*WHAT THE TASK REQUIRES:* Set the data down again, exactly as it appears below.

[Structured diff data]
Start of Block
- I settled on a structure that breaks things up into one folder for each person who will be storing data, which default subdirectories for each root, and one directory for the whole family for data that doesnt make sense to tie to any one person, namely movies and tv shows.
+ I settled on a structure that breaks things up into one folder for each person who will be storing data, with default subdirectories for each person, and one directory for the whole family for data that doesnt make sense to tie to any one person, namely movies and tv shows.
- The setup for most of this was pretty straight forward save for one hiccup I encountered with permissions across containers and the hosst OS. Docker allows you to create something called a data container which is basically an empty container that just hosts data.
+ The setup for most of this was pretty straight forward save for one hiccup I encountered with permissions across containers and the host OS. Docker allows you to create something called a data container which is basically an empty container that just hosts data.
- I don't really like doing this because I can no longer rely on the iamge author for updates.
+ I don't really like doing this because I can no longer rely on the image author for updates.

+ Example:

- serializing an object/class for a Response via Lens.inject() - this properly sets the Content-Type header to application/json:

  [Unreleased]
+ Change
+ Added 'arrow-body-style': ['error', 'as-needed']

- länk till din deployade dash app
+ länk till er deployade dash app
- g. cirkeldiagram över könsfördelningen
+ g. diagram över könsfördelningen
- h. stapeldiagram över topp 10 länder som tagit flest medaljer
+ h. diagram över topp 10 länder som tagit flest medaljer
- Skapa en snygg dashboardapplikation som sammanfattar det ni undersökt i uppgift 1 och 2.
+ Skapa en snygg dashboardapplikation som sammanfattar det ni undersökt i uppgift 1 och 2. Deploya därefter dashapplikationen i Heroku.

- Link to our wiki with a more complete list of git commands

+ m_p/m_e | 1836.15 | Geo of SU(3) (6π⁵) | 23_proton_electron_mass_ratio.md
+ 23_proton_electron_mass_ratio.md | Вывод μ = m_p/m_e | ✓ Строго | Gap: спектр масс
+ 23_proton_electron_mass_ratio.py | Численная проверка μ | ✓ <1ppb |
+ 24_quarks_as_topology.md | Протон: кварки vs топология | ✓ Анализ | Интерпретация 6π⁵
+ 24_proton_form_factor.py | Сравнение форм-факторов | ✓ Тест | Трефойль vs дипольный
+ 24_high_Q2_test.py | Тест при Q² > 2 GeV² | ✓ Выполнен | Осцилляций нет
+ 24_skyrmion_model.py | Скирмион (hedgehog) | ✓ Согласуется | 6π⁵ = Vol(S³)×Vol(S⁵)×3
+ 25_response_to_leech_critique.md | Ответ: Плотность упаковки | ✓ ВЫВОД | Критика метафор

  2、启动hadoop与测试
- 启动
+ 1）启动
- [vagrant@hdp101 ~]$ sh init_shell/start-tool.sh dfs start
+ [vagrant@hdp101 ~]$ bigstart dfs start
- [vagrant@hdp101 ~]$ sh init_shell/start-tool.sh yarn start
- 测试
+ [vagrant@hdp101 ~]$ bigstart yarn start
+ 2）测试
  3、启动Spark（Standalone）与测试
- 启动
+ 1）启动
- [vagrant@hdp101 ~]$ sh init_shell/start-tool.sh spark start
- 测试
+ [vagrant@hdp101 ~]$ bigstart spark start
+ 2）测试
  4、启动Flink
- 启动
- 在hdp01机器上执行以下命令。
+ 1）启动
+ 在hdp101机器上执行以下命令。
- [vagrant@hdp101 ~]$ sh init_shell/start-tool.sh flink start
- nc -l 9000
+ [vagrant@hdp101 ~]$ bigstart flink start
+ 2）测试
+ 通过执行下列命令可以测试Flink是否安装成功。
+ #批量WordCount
End of Block
*RESULT OF THIS EXERCISE:*
- I settled on a structure that breaks things up into one folder for each person who will be storing data, which default subdirectories for each root, and one directory for the whole family for data that doesnt make sense to tie to any one person, namely movies and tv shows.
+ I settled on a structure that breaks things up into one folder for each person who will be storing data, with default subdirectories for each person, and one directory for the whole family for data that doesnt make sense to tie to any one person, namely movies and tv shows.
- The setup for most of this was pretty straight forward save for one hiccup I encountered with permissions across containers and the hosst OS. Docker allows you to create something called a data container which is basically an empty container that just hosts data.
+ The setup for most of this was pretty straight forward save for one hiccup I encountered with permissions across containers and the host OS. Docker allows you to create something called a data container which is basically an empty container that just hosts data.
- I don't really like doing this because I can no longer rely on the iamge author for updates.
+ I don't really like doing this because I can no longer rely on the image author for updates.

+ Example:

- serializing an object/class for a Response via Lens.inject() - this properly sets the Content-Type header to application/json:

  [Unreleased]
+ Change
+ Added 'arrow-body-style': ['error', 'as-needed']

- länk till din deployade dash app
+ länk till er deployade dash app
- g. cirkeldiagram över könsfördelningen
+ g. diagram över könsfördelningen
- h. stapeldiagram över topp 10 länder som tagit flest medaljer
+ h. diagram över topp 10 länder som tagit flest medaljer
- Skapa en snygg dashboardapplikation som sammanfattar det ni undersökt i uppgift 1 och 2.
+ Skapa en snygg dashboardapplikation som sammanfattar det ni undersökt i uppgift 1 och 2. Deploya därefter dashapplikationen i Heroku.

- Link to our wiki with a more complete list of git commands

+ m_p/m_e | 1836.15 | Geo of SU(3) (6π⁵) | 23_proton_electron_mass_ratio.md
+ 23_proton_electron_mass_ratio.md | Вывод μ = m_p/m_e | ✓ Строго | Gap: спектр масс
+ 23_proton_electron_mass_ratio.py | Численная проверка μ | ✓ <1ppb |
+ 24_quarks_as_topology.md | Протон: кварки vs топология | ✓ Анализ | Интерпретация 6π⁵
+ 24_proton_form_factor.py | Сравнение форм-факторов | ✓ Тест | Трефойль vs дипольный
+ 24_high_Q2_test.py | Тест при Q² > 2 GeV² | ✓ Выполнен | Осцилляций нет
+ 24_skyrmion_model.py | Скирмион (hedgehog) | ✓ Согласуется | 6π⁵ = Vol(S³)×Vol(S⁵)×3
+ 25_response_to_leech_critique.md | Ответ: Плотность упаковки | ✓ ВЫВОД | Критика метафор

  2、启动hadoop与测试
- 启动
+ 1）启动
- [vagrant@hdp101 ~]$ sh init_shell/start-tool.sh dfs start
+ [vagrant@hdp101 ~]$ bigstart dfs start
- [vagrant@hdp101 ~]$ sh init_shell/start-tool.sh yarn start
- 测试
+ [vagrant@hdp101 ~]$ bigstart yarn start
+ 2）测试
  3、启动Spark（Standalone）与测试
- 启动
+ 1）启动
- [vagrant@hdp101 ~]$ sh init_shell/start-tool.sh spark start
- 测试
+ [vagrant@hdp101 ~]$ bigstart spark start
+ 2）测试
  4、启动Flink
- 启动
- 在hdp01机器上执行以下命令。
+ 1）启动
+ 在hdp101机器上执行以下命令。
- [vagrant@hdp101 ~]$ sh init_shell/start-tool.sh flink start
- nc -l 9000
+ [vagrant@hdp101 ~]$ bigstart flink start
+ 2）测试
+ 通过执行下列命令可以测试Flink是否安装成功。
+ #批量WordCount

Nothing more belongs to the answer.